**PROMPT**: The lines to copy are those in the listing below that contain the word "rename".

* * * * * * * * *

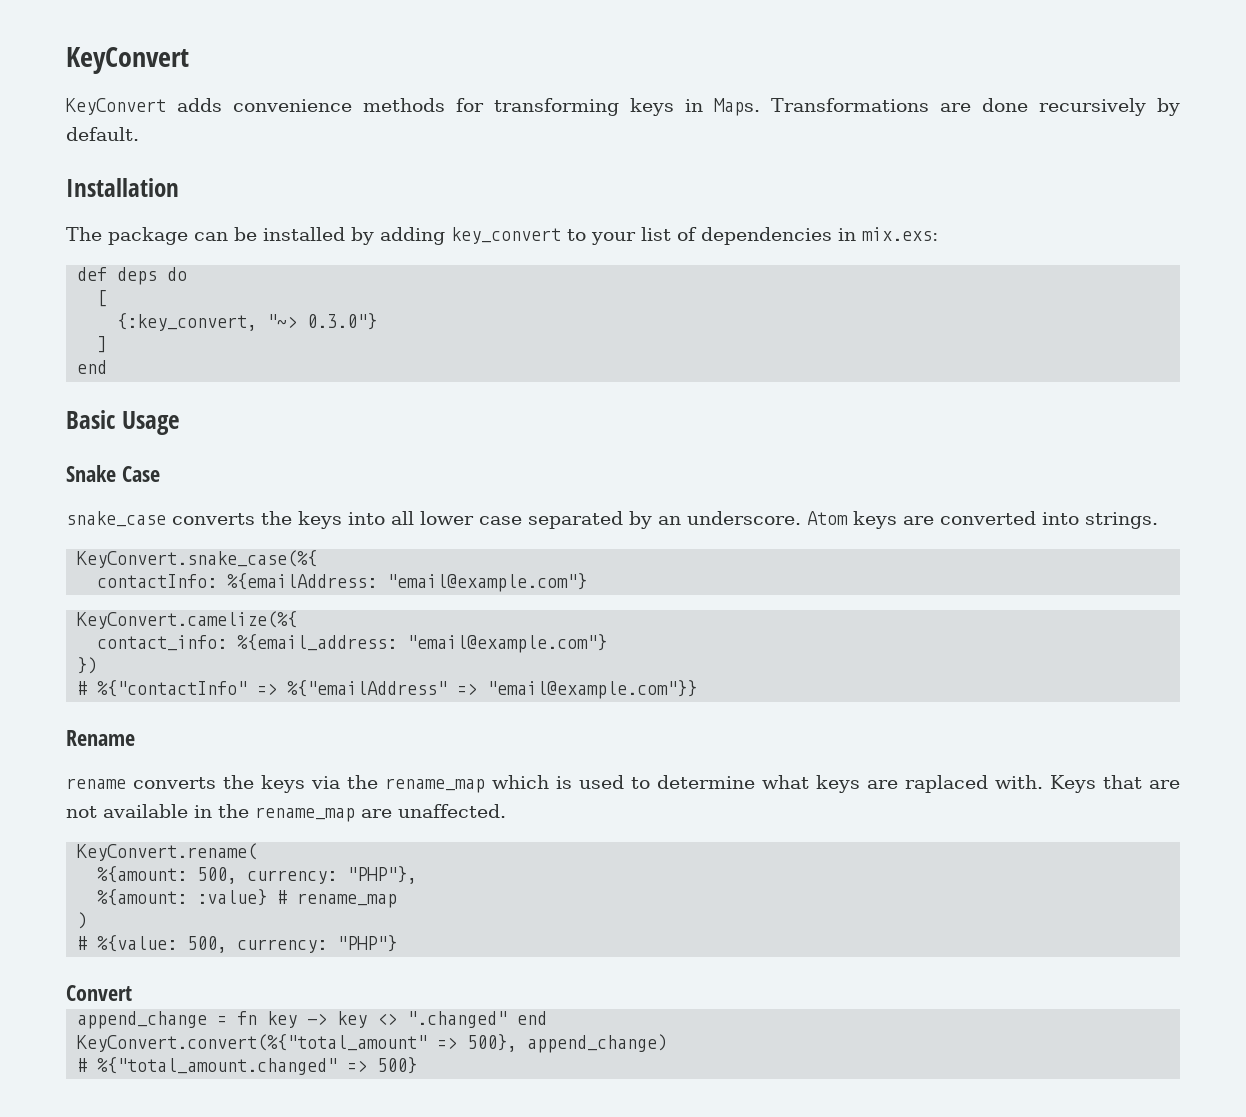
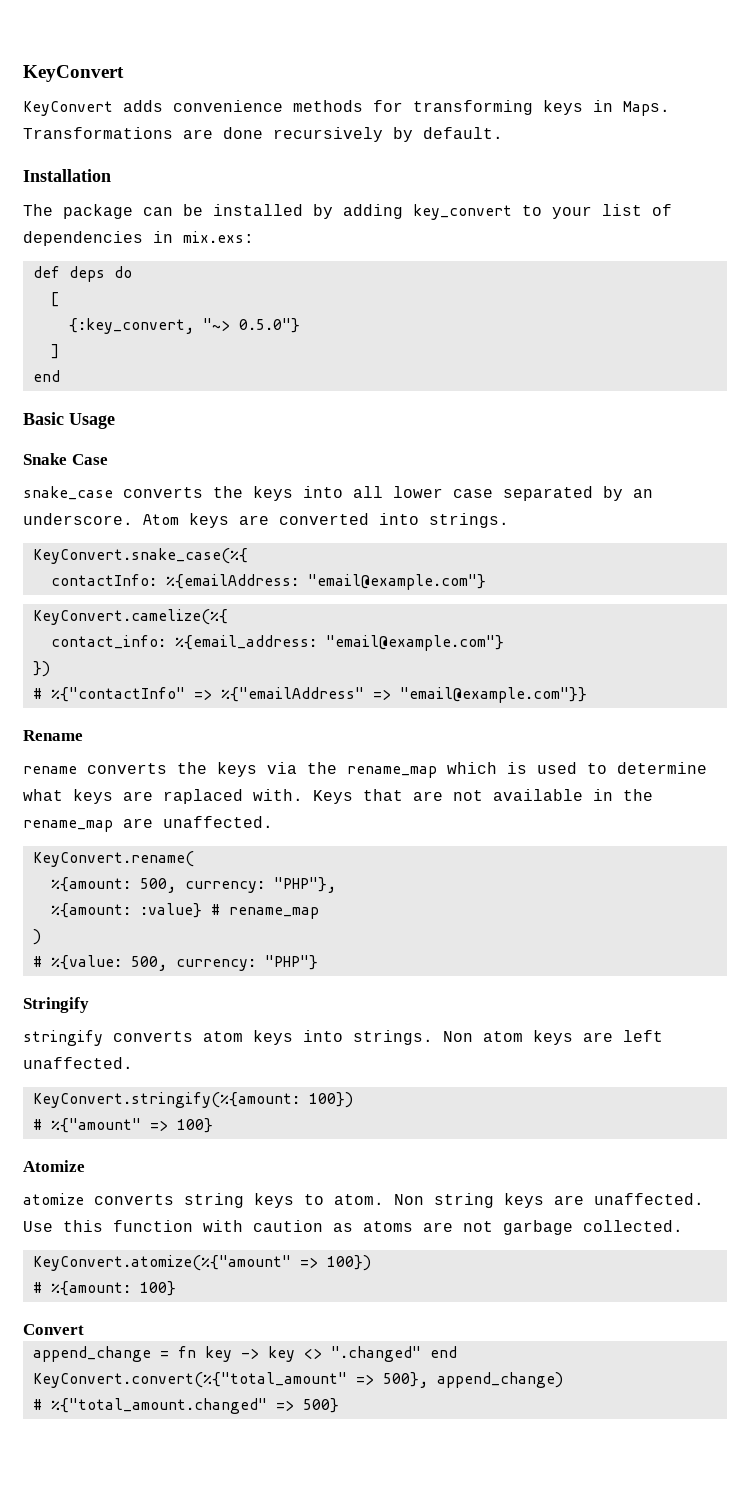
- {:key_convert, "~> 0.3.0"}
+ {:key_convert, "~> 0.5.0"}
+ Stringify
+ stringify converts atom keys into strings. Non atom keys are left unaffected.
+ KeyConvert.stringify(%{amount: 100})
+ # %{"amount" => 100}
+ Atomize
+ atomize converts string keys to atom. Non string keys are unaffected. Use this function with caution as atoms are not garbage collected.
+ KeyConvert.atomize(%{"amount" => 100})
+ # %{amount: 100}

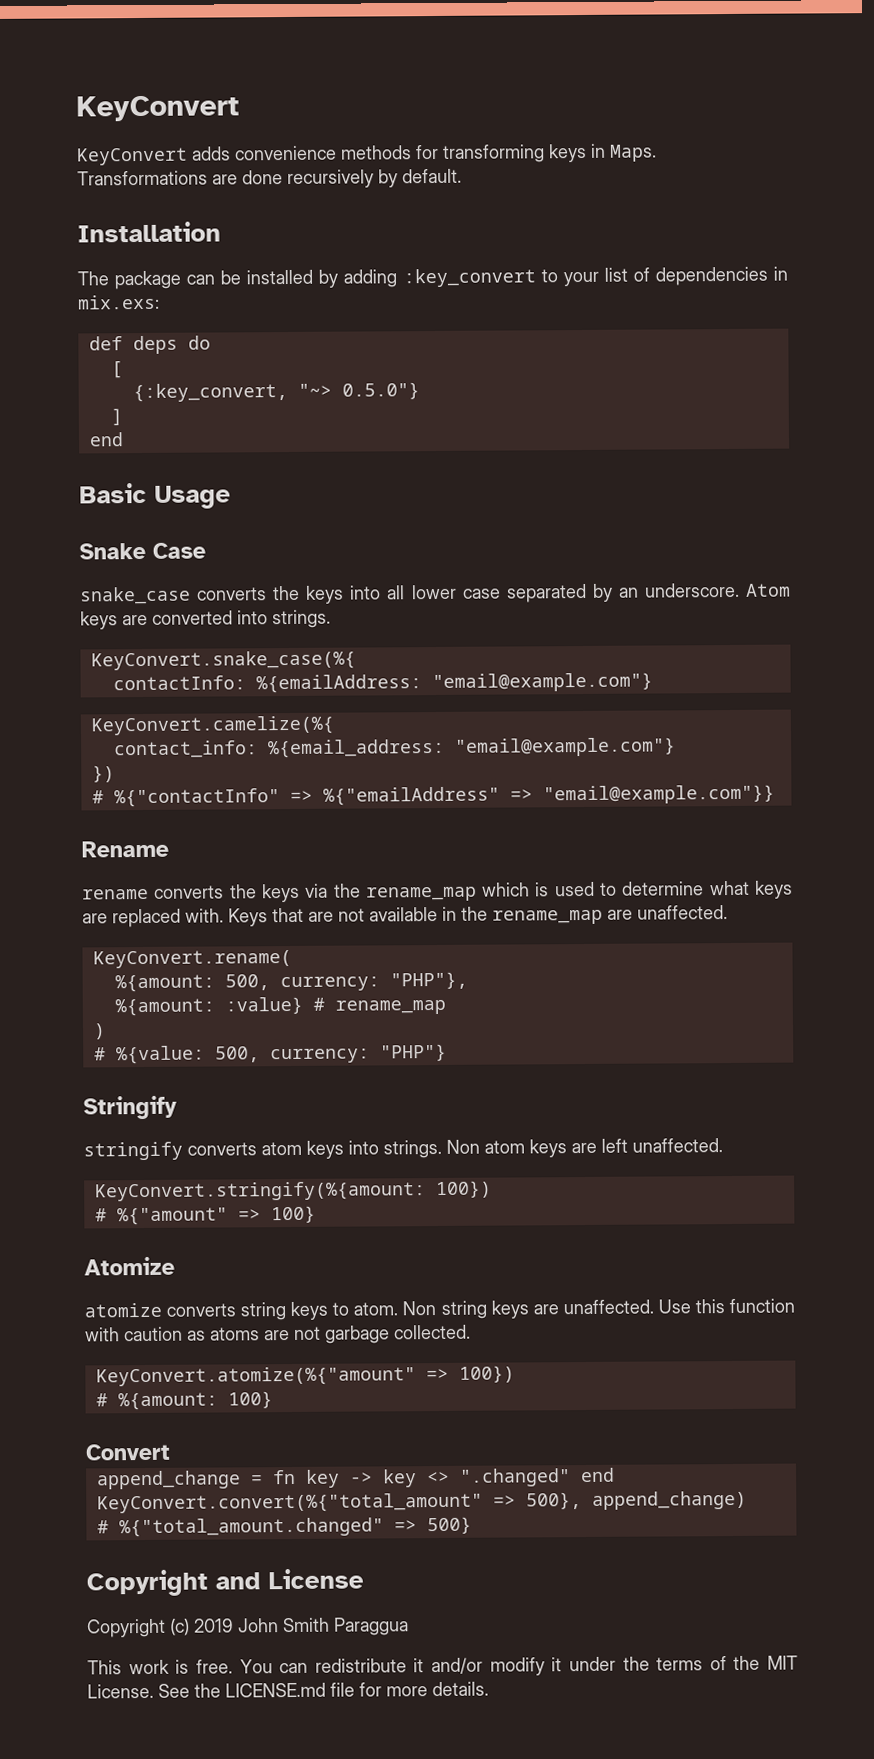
- The package can be installed by adding key_convert to your list of dependencies in mix.exs:
+ The package can be installed by adding :key_convert to your list of dependencies in mix.exs:
- rename converts the keys via the rename_map which is used to determine what keys are raplaced with.
+ rename converts the keys via the rename_map which is used to determine what keys are replaced with.
+ Copyright and License
+ Copyright (c) 2019 John Smith Paraggua
+ This work is free. You can redistribute it and/or modify it under the terms of the MIT License. See the LICENSE.md file for more details.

* * * * * * * * *

**RESPONSE TO THE TASK**:
- rename converts the keys via the rename_map which is used to determine what keys are raplaced with.
+ rename converts the keys via the rename_map which is used to determine what keys are replaced with.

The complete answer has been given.